PAUL BROUSSEAU (clavier / guitare / percussions / basse & basse électronique / batterie / effets électroniques) est le plus poly-instrumentiste de tous. Autodidacte, il s’était fait connaître avec Voices Project, un travail d’harmonisation de voix parlées, de répondeurs téléphoniques, de météo marine, comme l’avaient fait des gens de musique contemporaine ou Hermeto Pascoal, il a joué dans le Napoli’s Walls de Sclavis. Il est le plus aguerri, mais finalement assez méconnu. Je ne lui avais pas proposé, pensant qu’il était trop pris, mais il m’a envoyé un mail et s’est spontanément manifesté… Quant à Matthieu, en plus de ses instruments, il crée des logiciels de traitement musicaux en temps réel depuis qu’il 12 ans ! Il est ingénieur du son, mais souvent avec des solutions rocambolesques. À l’audition, il a joué « Summertime » simultanément à l’alto et au soprano. Je peux détester cela quand c’est plus de la pose que de la musique, mais il harmonisait à l’alto ce qu’il faisait au soprano et c’était magnifique. Après ils ont joué en duo et c’était époustouflant, j’aurais pu enregistrer un disque ! C’est bien qu’il y ait des musiciens qui aient déjà des points de repère comme ce binôme, des gens qui s’admirent les uns les autres…

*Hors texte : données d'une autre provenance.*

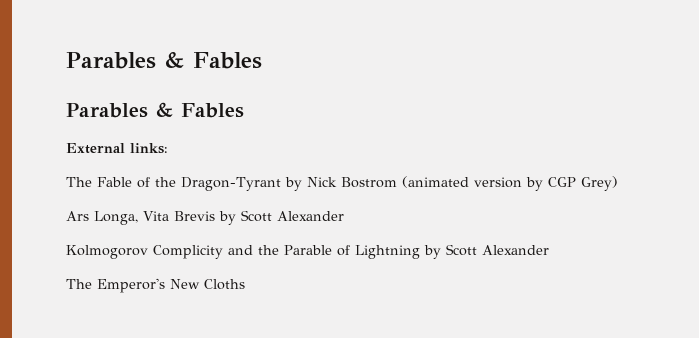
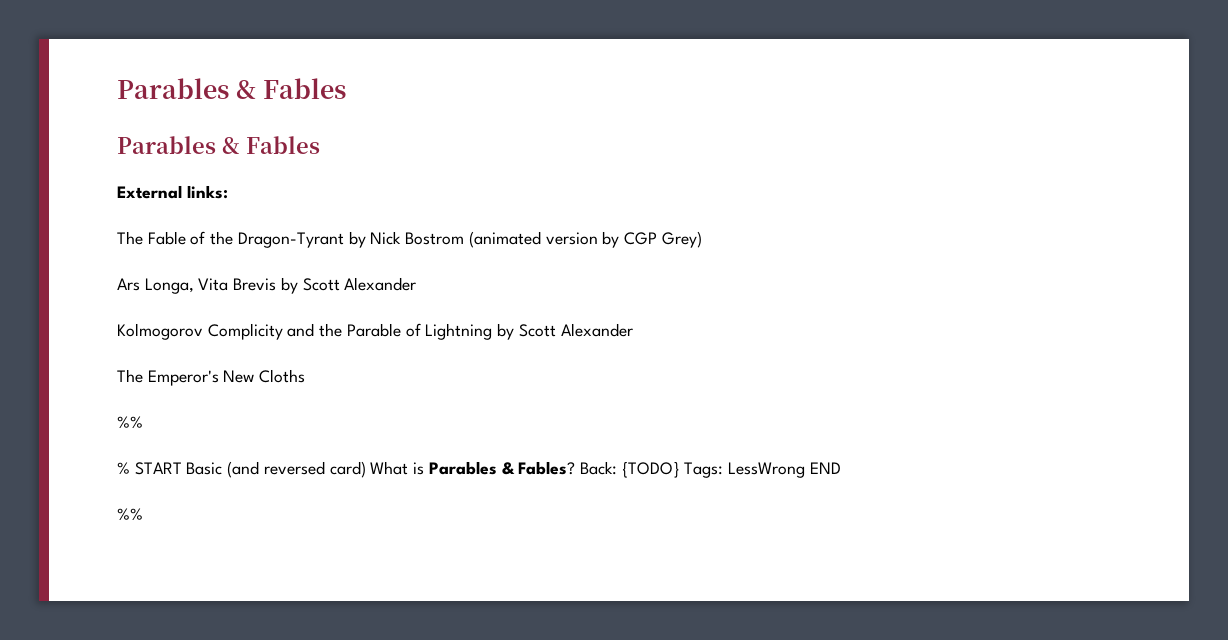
  The Emperor's New Cloths
+ %%
+ % START Basic (and reversed card) What is Parables & Fables? Back: {TODO} Tags: LessWrong END
+ %%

J’avais entendu RÉMI DUMOULIN (saxophones soprano, alto et baryton / clarinette & clarinette basse) avec Riccardo Del Fra. Non seulement il joue magnifiquement du soprano, mais il a le sens du groupe. Je voulais de fortes personnalités, mais qui aient aussi envie de fabriquer de la musique en groupe. Je ne cherchais pas des « saxophone heroes ». Ils se seraient ennuyés.

JJB : Tu cherchais à monter un orchestre comme on constitue un quatuor à cordes. Un quatuor, ce n’est pas quatre musiciens, c’est un quatuor.

DY : Exactement ! Lorsque je fais des masters classes, je leur dis : « quand vous allez écouter un quatuor ou Radiohead, vous ne sortez pas en disant que le bassiste joue monstrueux ou que le deuxième violon est incroyable ; si vous dites cela, c’est qu’il y a un problème et que le quatuor ne fonctionne pas. »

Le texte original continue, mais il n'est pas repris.